### TASK PROMPT
Exclude every picture. Output verbatim the lines from the one containing "职工基本医疗保险缴费 | 合计: 29.79 -> 28.3" to the end of the data.

[Extracted records]
================================

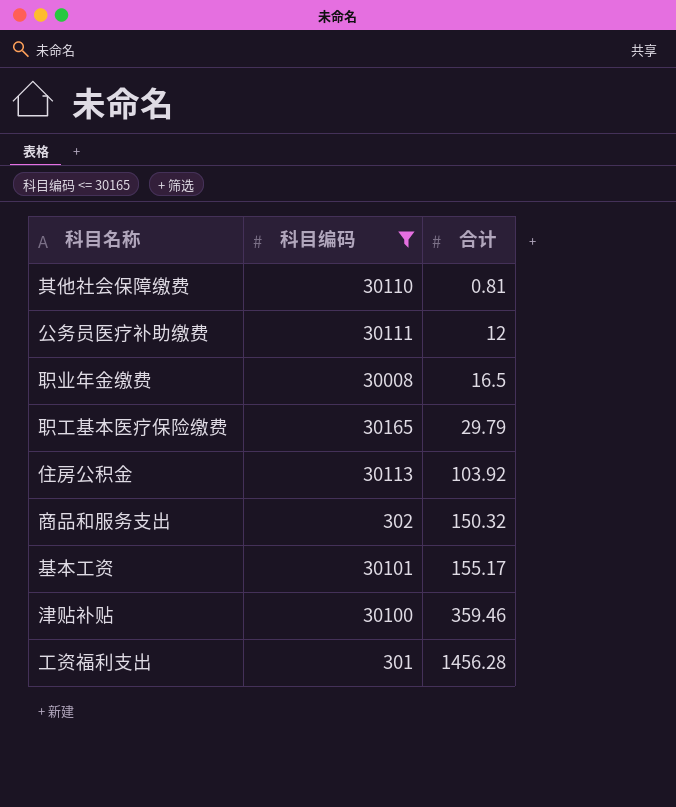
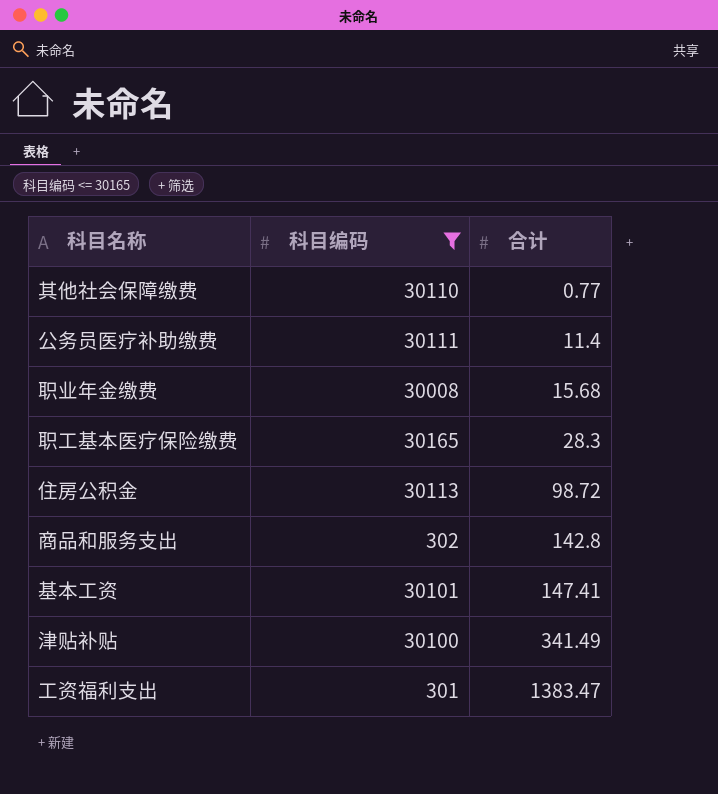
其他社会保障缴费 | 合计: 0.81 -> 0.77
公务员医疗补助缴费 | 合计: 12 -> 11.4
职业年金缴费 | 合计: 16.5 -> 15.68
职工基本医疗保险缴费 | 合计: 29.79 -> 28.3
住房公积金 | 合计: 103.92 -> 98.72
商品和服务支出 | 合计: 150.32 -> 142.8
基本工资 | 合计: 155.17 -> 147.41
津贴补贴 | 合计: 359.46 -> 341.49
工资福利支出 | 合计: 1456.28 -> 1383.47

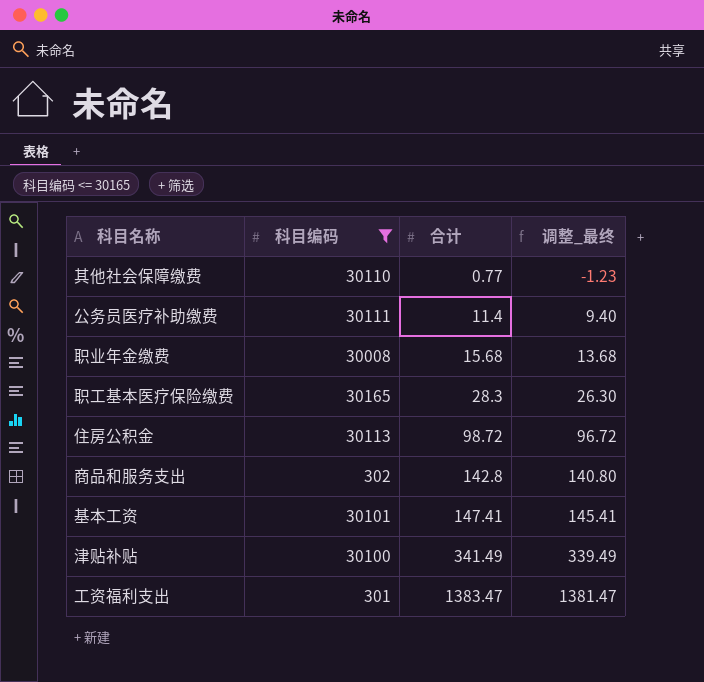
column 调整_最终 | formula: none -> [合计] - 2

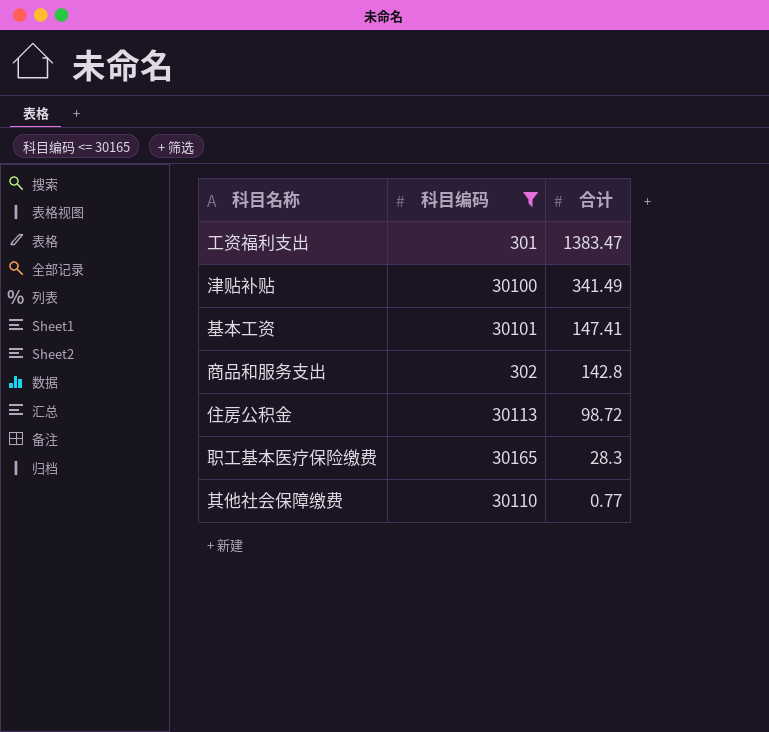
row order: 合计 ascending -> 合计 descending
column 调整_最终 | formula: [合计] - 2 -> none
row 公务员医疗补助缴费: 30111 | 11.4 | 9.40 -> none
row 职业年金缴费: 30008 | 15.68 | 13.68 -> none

================================

### EXPECTED ANSWER
职工基本医疗保险缴费 | 合计: 29.79 -> 28.3
住房公积金 | 合计: 103.92 -> 98.72
商品和服务支出 | 合计: 150.32 -> 142.8
基本工资 | 合计: 155.17 -> 147.41
津贴补贴 | 合计: 359.46 -> 341.49
工资福利支出 | 合计: 1456.28 -> 1383.47

column 调整_最终 | formula: none -> [合计] - 2

row order: 合计 ascending -> 合计 descending
column 调整_最终 | formula: [合计] - 2 -> none
row 公务员医疗补助缴费: 30111 | 11.4 | 9.40 -> none
row 职业年金缴费: 30008 | 15.68 | 13.68 -> none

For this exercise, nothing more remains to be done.